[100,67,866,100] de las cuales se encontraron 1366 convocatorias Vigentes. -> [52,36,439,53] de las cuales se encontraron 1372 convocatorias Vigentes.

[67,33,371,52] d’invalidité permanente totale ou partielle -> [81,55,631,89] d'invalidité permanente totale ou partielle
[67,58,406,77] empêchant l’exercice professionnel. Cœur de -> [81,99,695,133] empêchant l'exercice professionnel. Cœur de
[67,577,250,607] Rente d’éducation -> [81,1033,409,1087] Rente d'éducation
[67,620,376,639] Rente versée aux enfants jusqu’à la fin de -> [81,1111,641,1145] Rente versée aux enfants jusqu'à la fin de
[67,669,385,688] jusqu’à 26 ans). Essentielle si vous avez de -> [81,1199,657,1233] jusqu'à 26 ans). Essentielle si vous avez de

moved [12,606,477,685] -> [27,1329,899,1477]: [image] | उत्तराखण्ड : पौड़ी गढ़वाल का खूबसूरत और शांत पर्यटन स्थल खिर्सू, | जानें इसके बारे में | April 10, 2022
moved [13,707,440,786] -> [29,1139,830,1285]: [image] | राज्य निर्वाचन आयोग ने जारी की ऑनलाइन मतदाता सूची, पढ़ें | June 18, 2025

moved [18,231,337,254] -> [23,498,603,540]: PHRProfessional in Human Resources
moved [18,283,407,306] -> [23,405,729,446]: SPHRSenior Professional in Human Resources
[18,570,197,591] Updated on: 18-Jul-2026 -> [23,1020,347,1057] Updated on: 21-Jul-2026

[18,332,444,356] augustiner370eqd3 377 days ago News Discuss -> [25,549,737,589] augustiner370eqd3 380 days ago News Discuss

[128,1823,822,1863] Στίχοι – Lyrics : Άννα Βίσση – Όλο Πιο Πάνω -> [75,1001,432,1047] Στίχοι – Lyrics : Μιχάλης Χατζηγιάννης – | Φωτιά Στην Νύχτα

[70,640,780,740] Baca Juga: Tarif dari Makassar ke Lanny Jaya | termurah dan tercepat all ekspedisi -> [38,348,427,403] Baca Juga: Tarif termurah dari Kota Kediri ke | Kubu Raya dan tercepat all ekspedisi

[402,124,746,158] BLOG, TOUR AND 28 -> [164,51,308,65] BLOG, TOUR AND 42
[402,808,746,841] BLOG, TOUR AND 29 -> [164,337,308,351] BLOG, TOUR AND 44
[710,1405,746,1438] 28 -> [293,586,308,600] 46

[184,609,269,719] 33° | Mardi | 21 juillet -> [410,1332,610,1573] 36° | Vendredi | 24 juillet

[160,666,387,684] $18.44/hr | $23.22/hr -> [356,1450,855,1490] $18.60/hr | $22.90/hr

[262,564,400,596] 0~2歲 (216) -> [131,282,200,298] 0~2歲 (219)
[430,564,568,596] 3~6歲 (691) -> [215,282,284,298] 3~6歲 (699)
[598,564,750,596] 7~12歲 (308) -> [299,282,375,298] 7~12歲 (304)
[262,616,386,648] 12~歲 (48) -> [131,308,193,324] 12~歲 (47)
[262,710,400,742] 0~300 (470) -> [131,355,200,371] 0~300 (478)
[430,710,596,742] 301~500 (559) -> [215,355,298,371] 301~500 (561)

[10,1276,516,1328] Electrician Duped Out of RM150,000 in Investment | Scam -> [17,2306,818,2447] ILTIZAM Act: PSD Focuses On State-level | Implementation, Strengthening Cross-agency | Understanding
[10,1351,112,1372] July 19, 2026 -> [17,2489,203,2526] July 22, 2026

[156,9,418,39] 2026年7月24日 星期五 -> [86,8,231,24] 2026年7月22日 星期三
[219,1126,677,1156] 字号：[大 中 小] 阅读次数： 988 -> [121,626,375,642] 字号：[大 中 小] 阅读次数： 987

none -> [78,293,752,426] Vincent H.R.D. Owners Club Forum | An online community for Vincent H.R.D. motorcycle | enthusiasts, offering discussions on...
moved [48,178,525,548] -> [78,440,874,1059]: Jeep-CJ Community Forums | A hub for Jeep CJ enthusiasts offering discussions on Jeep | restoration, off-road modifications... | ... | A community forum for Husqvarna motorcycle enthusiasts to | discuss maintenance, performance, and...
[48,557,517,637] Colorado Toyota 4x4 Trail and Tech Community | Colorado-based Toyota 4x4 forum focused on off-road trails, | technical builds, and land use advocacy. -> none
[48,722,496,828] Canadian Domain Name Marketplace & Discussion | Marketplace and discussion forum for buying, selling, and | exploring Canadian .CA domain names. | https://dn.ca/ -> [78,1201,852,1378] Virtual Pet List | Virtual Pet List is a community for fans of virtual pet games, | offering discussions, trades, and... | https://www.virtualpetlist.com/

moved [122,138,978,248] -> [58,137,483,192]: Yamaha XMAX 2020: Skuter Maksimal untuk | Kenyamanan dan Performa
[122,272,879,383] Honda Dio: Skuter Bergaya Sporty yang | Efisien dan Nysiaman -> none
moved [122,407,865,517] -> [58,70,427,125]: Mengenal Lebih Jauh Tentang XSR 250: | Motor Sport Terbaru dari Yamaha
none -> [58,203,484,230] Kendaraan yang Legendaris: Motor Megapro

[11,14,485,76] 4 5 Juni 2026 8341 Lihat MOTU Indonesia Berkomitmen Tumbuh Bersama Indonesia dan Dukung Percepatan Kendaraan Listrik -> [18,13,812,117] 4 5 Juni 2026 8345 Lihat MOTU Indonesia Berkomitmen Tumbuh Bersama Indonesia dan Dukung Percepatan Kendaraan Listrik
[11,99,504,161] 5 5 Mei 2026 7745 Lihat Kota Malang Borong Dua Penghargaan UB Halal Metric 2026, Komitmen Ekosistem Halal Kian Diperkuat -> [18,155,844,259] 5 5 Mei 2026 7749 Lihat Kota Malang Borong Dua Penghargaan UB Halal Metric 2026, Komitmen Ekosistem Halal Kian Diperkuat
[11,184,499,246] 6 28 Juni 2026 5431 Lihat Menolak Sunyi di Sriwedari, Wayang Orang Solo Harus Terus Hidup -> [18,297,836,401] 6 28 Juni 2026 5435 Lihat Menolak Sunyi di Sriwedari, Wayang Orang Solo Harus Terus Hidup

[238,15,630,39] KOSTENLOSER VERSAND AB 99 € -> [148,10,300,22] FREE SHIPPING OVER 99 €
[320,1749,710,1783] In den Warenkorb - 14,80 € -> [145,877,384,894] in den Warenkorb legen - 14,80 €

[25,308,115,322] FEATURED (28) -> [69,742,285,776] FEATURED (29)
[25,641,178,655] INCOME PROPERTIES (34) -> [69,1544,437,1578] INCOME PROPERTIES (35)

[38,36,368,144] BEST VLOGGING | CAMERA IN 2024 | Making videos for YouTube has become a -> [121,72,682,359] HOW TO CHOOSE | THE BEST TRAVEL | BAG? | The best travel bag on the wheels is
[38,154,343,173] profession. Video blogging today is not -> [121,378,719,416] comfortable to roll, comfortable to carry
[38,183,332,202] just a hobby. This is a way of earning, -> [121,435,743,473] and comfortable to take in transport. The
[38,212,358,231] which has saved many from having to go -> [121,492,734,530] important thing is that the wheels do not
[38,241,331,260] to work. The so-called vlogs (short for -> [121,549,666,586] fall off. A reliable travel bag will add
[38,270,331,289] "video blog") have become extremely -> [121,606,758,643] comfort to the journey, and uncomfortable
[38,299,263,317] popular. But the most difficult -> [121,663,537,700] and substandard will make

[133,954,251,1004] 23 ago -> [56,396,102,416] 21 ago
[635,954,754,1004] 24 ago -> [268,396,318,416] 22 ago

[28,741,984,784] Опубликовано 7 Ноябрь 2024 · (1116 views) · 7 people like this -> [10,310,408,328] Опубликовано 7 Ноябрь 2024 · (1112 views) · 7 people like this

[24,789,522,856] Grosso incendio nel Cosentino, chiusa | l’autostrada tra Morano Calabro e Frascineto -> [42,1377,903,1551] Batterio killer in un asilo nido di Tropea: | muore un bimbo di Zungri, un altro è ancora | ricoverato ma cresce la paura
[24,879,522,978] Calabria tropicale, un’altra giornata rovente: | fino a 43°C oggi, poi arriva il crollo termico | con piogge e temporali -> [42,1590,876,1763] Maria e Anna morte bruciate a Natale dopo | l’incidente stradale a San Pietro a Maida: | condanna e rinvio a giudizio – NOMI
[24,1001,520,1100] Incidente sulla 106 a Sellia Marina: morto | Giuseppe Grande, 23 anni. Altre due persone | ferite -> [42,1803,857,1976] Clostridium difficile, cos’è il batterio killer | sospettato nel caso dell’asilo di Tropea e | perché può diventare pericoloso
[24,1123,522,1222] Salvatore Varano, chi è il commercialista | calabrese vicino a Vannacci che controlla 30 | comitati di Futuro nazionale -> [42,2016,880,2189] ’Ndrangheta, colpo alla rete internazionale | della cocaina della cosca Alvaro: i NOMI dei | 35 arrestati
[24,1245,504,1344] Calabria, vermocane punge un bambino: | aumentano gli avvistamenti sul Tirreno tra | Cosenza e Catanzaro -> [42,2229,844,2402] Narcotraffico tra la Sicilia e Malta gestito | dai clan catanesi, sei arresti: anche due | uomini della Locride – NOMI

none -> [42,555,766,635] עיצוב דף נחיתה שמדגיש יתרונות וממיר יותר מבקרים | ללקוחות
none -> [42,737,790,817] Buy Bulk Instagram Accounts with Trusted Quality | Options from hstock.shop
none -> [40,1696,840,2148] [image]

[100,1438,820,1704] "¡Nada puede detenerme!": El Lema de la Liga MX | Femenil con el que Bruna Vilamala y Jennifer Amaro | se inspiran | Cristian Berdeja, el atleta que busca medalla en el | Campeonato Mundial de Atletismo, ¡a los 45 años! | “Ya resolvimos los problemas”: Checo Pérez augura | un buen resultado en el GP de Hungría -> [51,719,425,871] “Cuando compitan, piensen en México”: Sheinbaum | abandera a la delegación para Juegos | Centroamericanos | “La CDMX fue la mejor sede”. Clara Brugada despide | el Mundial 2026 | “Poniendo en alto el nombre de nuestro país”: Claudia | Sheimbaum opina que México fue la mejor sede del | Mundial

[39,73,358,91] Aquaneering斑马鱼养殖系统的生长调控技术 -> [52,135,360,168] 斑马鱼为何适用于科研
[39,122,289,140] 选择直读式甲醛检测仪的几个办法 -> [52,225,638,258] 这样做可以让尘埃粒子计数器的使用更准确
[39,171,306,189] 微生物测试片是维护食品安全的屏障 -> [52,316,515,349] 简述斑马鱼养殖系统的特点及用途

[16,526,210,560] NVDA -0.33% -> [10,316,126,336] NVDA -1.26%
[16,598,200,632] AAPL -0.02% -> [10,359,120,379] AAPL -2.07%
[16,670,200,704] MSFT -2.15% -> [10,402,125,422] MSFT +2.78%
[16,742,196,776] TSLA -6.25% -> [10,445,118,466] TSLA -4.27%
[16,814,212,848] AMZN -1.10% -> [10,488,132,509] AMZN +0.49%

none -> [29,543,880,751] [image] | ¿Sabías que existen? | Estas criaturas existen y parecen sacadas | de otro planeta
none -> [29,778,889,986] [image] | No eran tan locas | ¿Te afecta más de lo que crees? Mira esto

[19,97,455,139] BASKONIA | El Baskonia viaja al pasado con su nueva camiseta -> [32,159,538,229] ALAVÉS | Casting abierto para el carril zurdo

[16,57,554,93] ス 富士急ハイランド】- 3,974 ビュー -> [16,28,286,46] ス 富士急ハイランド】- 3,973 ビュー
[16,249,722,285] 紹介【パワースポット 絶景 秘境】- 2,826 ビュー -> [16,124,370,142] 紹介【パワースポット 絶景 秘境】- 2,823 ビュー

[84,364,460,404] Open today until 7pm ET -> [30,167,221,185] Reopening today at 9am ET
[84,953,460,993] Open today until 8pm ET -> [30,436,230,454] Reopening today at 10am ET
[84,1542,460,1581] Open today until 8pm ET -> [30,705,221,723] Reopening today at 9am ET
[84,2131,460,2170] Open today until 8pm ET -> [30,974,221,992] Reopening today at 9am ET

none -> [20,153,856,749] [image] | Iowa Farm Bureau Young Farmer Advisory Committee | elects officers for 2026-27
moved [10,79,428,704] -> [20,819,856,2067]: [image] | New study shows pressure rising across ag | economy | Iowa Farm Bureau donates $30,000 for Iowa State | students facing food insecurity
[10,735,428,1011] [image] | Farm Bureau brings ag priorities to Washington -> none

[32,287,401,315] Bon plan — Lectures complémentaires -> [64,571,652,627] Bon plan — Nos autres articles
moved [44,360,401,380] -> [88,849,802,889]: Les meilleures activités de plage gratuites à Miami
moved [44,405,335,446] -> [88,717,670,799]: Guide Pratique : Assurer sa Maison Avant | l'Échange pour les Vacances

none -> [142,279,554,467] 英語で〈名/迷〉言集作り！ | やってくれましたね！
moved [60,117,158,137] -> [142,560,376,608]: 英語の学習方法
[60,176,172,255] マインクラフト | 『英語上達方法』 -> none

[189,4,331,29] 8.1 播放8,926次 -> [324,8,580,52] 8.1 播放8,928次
+++
Copy exactly the stretch of data above from the line with "[67,669,385,688] jusqu’à 26" through the line with "[70,640,780,740] Baca Juga: Tarif", and omit all other lines.

Solution for this problem
[67,669,385,688] jusqu’à 26 ans). Essentielle si vous avez de -> [81,1199,657,1233] jusqu'à 26 ans). Essentielle si vous avez de

moved [12,606,477,685] -> [27,1329,899,1477]: [image] | उत्तराखण्ड : पौड़ी गढ़वाल का खूबसूरत और शांत पर्यटन स्थल खिर्सू, | जानें इसके बारे में | April 10, 2022
moved [13,707,440,786] -> [29,1139,830,1285]: [image] | राज्य निर्वाचन आयोग ने जारी की ऑनलाइन मतदाता सूची, पढ़ें | June 18, 2025

moved [18,231,337,254] -> [23,498,603,540]: PHRProfessional in Human Resources
moved [18,283,407,306] -> [23,405,729,446]: SPHRSenior Professional in Human Resources
[18,570,197,591] Updated on: 18-Jul-2026 -> [23,1020,347,1057] Updated on: 21-Jul-2026

[18,332,444,356] augustiner370eqd3 377 days ago News Discuss -> [25,549,737,589] augustiner370eqd3 380 days ago News Discuss

[128,1823,822,1863] Στίχοι – Lyrics : Άννα Βίσση – Όλο Πιο Πάνω -> [75,1001,432,1047] Στίχοι – Lyrics : Μιχάλης Χατζηγιάννης – | Φωτιά Στην Νύχτα

[70,640,780,740] Baca Juga: Tarif dari Makassar ke Lanny Jaya | termurah dan tercepat all ekspedisi -> [38,348,427,403] Baca Juga: Tarif termurah dari Kota Kediri ke | Kubu Raya dan tercepat all ekspedisi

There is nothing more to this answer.